BRIEF: Where an entry holds an image, leave the image out; otherwise reproduce the entry exactly.

DATA FOR THIS EXERCISE:
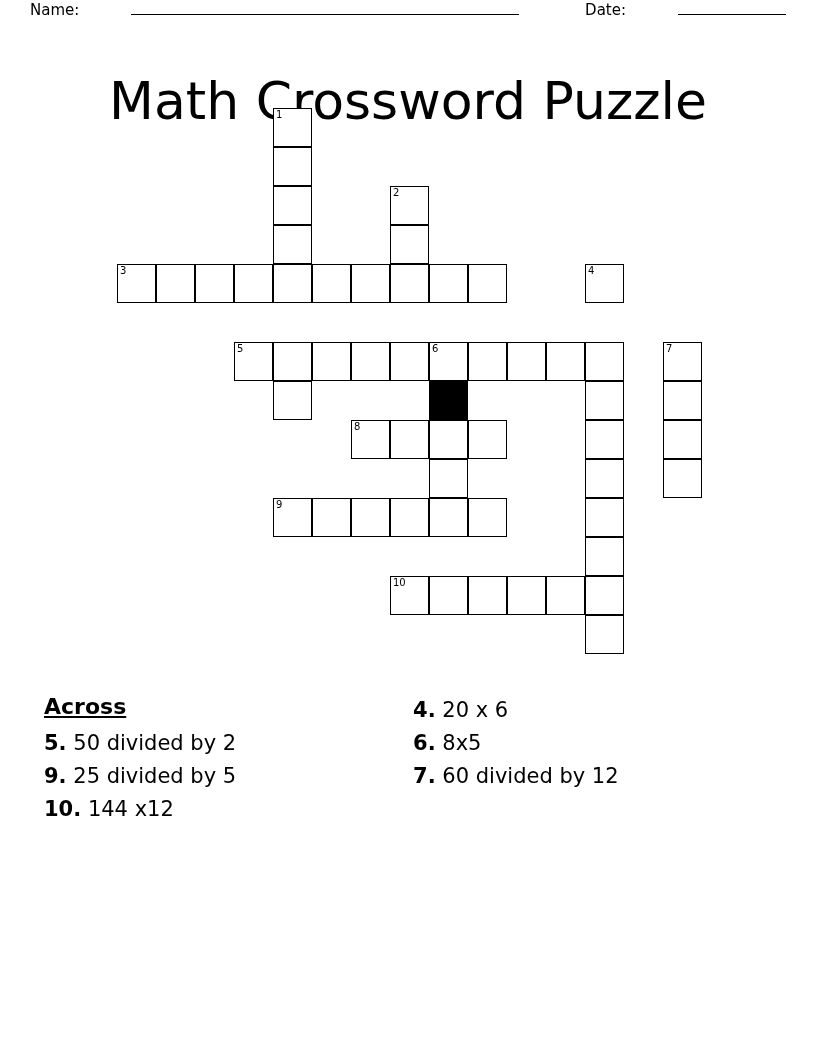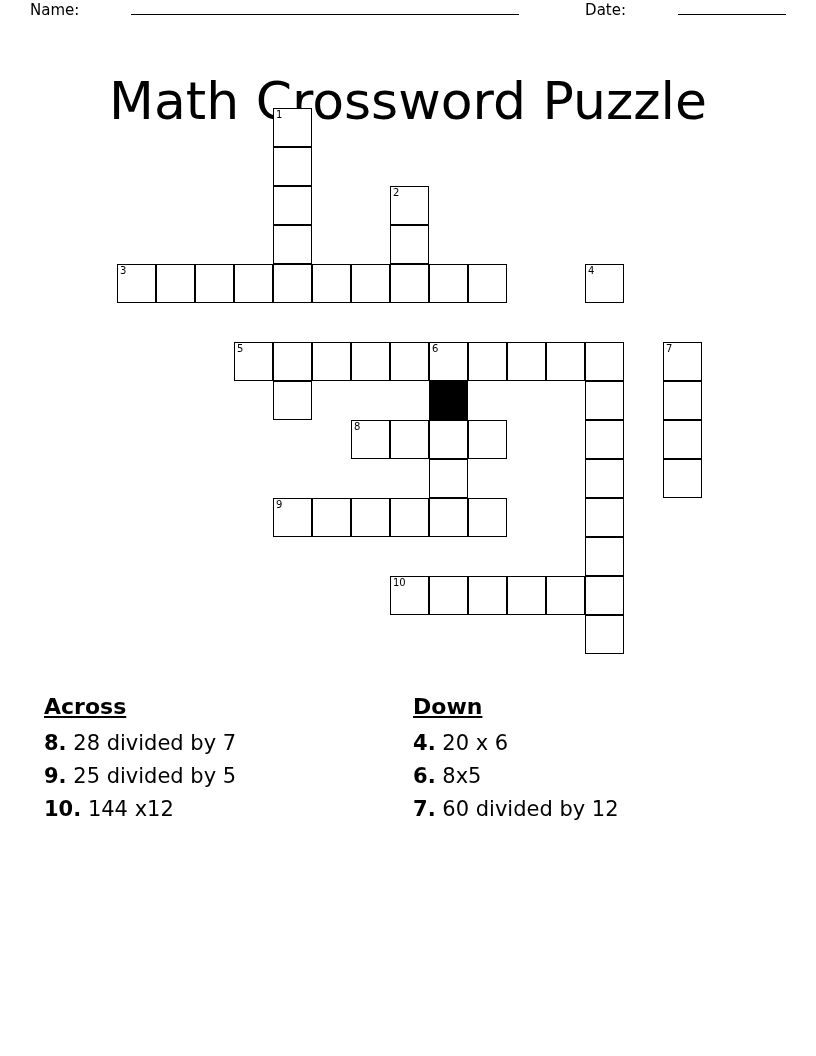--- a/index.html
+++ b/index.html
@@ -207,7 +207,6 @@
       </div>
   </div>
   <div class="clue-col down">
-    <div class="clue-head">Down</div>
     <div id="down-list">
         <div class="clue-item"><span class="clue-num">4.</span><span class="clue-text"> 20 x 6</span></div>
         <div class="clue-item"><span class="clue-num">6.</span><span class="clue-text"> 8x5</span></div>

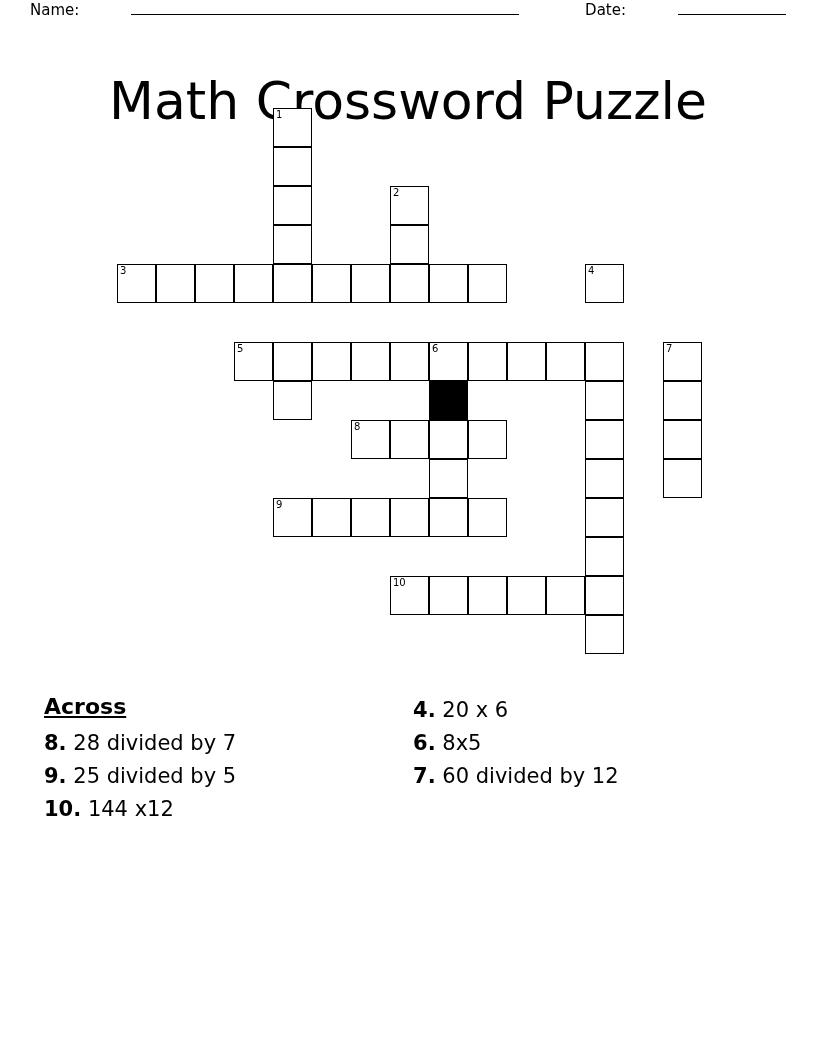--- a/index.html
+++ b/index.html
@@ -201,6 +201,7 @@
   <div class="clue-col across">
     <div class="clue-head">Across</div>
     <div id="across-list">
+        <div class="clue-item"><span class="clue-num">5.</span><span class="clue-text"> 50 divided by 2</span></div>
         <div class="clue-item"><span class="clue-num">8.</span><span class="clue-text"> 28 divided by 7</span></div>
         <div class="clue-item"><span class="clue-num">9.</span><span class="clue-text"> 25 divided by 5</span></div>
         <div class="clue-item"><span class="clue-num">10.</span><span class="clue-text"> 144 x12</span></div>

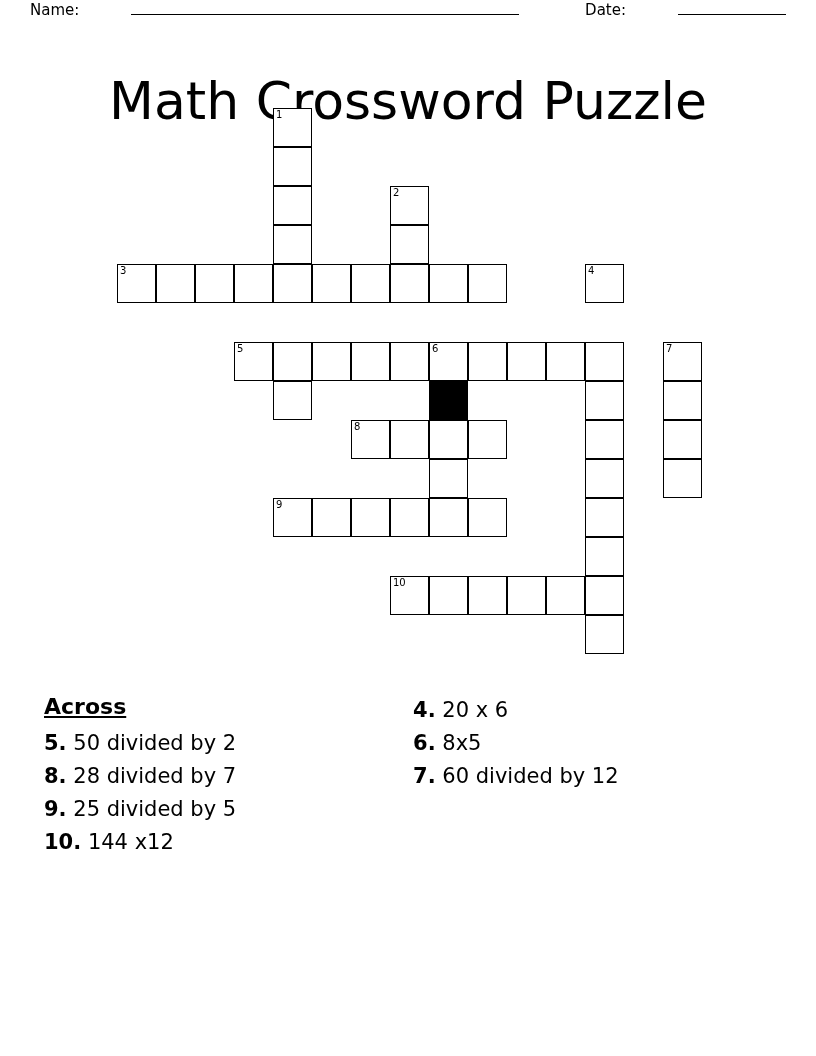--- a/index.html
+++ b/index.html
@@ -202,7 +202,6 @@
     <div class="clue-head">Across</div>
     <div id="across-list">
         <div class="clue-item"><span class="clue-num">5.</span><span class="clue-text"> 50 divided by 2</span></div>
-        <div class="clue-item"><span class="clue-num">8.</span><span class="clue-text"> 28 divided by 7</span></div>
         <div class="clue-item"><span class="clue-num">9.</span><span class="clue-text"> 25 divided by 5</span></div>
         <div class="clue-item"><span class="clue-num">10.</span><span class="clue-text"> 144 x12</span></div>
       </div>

EXERCISE SOLUTION:
--- a/index.html
+++ b/index.html
@@ -207,7 +207,6 @@
       </div>
   </div>
   <div class="clue-col down">
-    <div class="clue-head">Down</div>
     <div id="down-list">
         <div class="clue-item"><span class="clue-num">4.</span><span class="clue-text"> 20 x 6</span></div>
         <div class="clue-item"><span class="clue-num">6.</span><span class="clue-text"> 8x5</span></div>

--- a/index.html
+++ b/index.html
@@ -201,6 +201,7 @@
   <div class="clue-col across">
     <div class="clue-head">Across</div>
     <div id="across-list">
+        <div class="clue-item"><span class="clue-num">5.</span><span class="clue-text"> 50 divided by 2</span></div>
         <div class="clue-item"><span class="clue-num">8.</span><span class="clue-text"> 28 divided by 7</span></div>
         <div class="clue-item"><span class="clue-num">9.</span><span class="clue-text"> 25 divided by 5</span></div>
         <div class="clue-item"><span class="clue-num">10.</span><span class="clue-text"> 144 x12</span></div>

--- a/index.html
+++ b/index.html
@@ -202,7 +202,6 @@
     <div class="clue-head">Across</div>
     <div id="across-list">
         <div class="clue-item"><span class="clue-num">5.</span><span class="clue-text"> 50 divided by 2</span></div>
-        <div class="clue-item"><span class="clue-num">8.</span><span class="clue-text"> 28 divided by 7</span></div>
         <div class="clue-item"><span class="clue-num">9.</span><span class="clue-text"> 25 divided by 5</span></div>
         <div class="clue-item"><span class="clue-num">10.</span><span class="clue-text"> 144 x12</span></div>
       </div>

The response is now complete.